Perhaps this is a film that could serve just about any historical moment, but in particular Raoul Peck’s Oscar-nominated I Am Not Your Negro feels as urgent and essential as possible for our present day. This documentary is an adaptation of Baldwin’s unfinished book, Remember This House, an ambitious personal account of his friends Medgar Evers, Malcolm X, and Martin Luther King Jr that tracks black history from its beginning through the Civil Rights Movement. Leaving behind just 30 pages of this manuscript, filmmaker Raoul Peck brings them to life, ingeniously interweaving archival footage featuring Baldwin expounding on its themes. The result is a film that feels achingly personal while also expertly crafted with the eye of an historian.

No small part of the film’s power comes from its narration.

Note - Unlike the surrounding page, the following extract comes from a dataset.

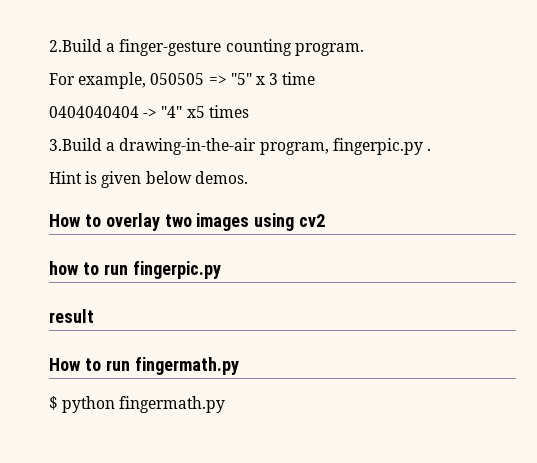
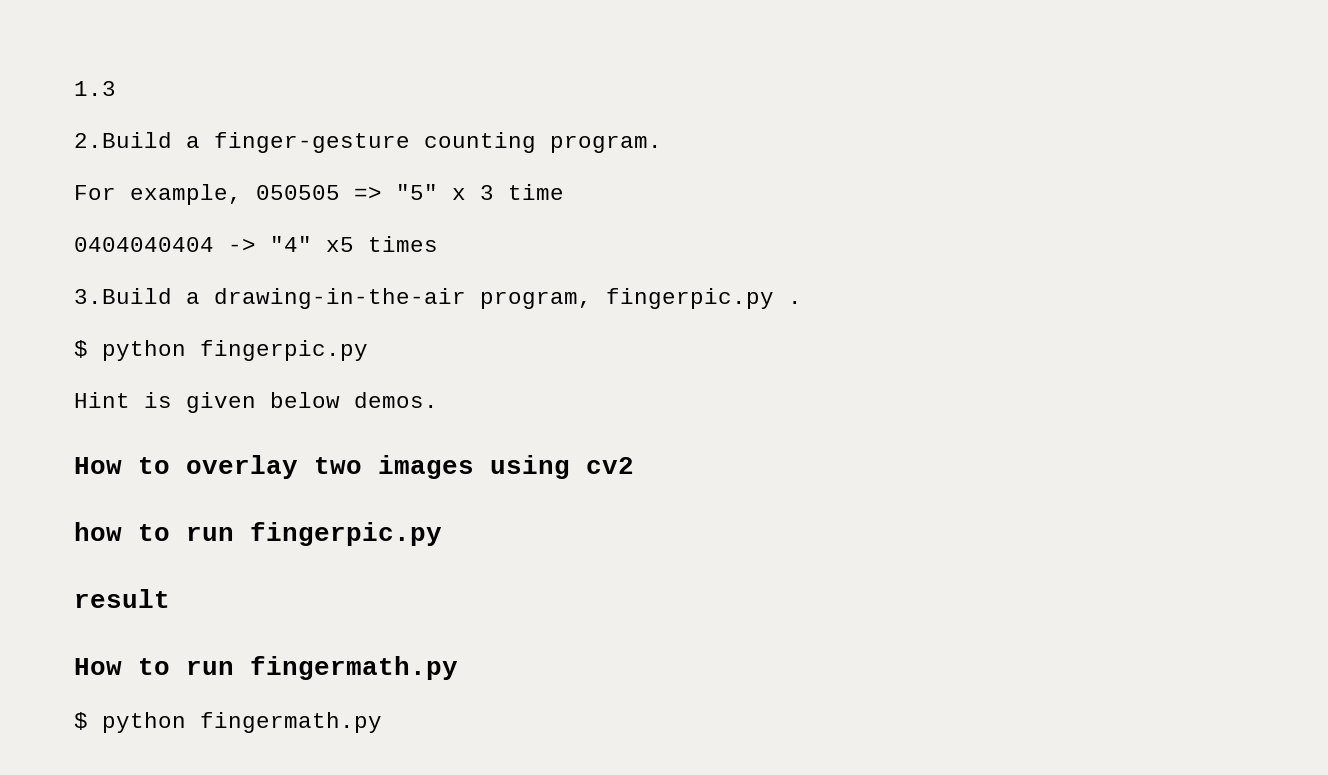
(49, 45) none -> [74,81,116,96] 1.3 //
(431, 149) none -> [74,340,368,361] // $ python fingerpic.py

The words from Baldwin’s incomplete book are spoken aloud by an almost unrecognizable Samuel L. Jackson, who tones down his distinct inflection, and in a nearly whispered register impassionately rumbles through them, giving them a reflective sound as they’re being refined in Baldwin’s head as he puts them on the page. Jackson also makes no attempt to sound anything like Baldwin. It’s a very specific choice and a brilliant point of direction by Peck.

Baldwin and Peck delve deep into historical and political details, but also into intimate ones. Baldwin recalls how when he was in a relationship with a white woman, they would commute home 30 minutes apart so as not to be seen together. When remarking upon Evers, Malcolm X, and King Jr, now rendered giants of history, Baldwin reminds us, “people forget how young everybody was”. Footage of Baldwin in televised interviews are striking to watch. At once, the discourse feels more evolved in the present day, but so many of the central problems do not whatsoever, revealing a stubbornness in White America that remains strong. Baldwin aggressively admirably holds his ground in moments of debate. An orator of great eloquence, his words aren’t just relevant socially today, but also have the power to stir great feeling.

The film also guides us through the history of representation of African Americans in cinema, charting the steps forward and backward, unpacking the connotations of Hollywood imagery, and conveying the experience of what it’s like to grow up without images that represent your experience, your race. Watching films with white heroes, Baldwin recognized at an early age that his “countrymen were my enemy”. I Am Not Your Negro is a film that mobilizes Baldwin’s insights and aims to shake the foundations of any assumptions one may have about America—and now seems as a good a time as any to redefine what that may be.

I Am Not Your Negro screens at Vancity Theatre from February 24th – March 21st for Black History Month at VIFF.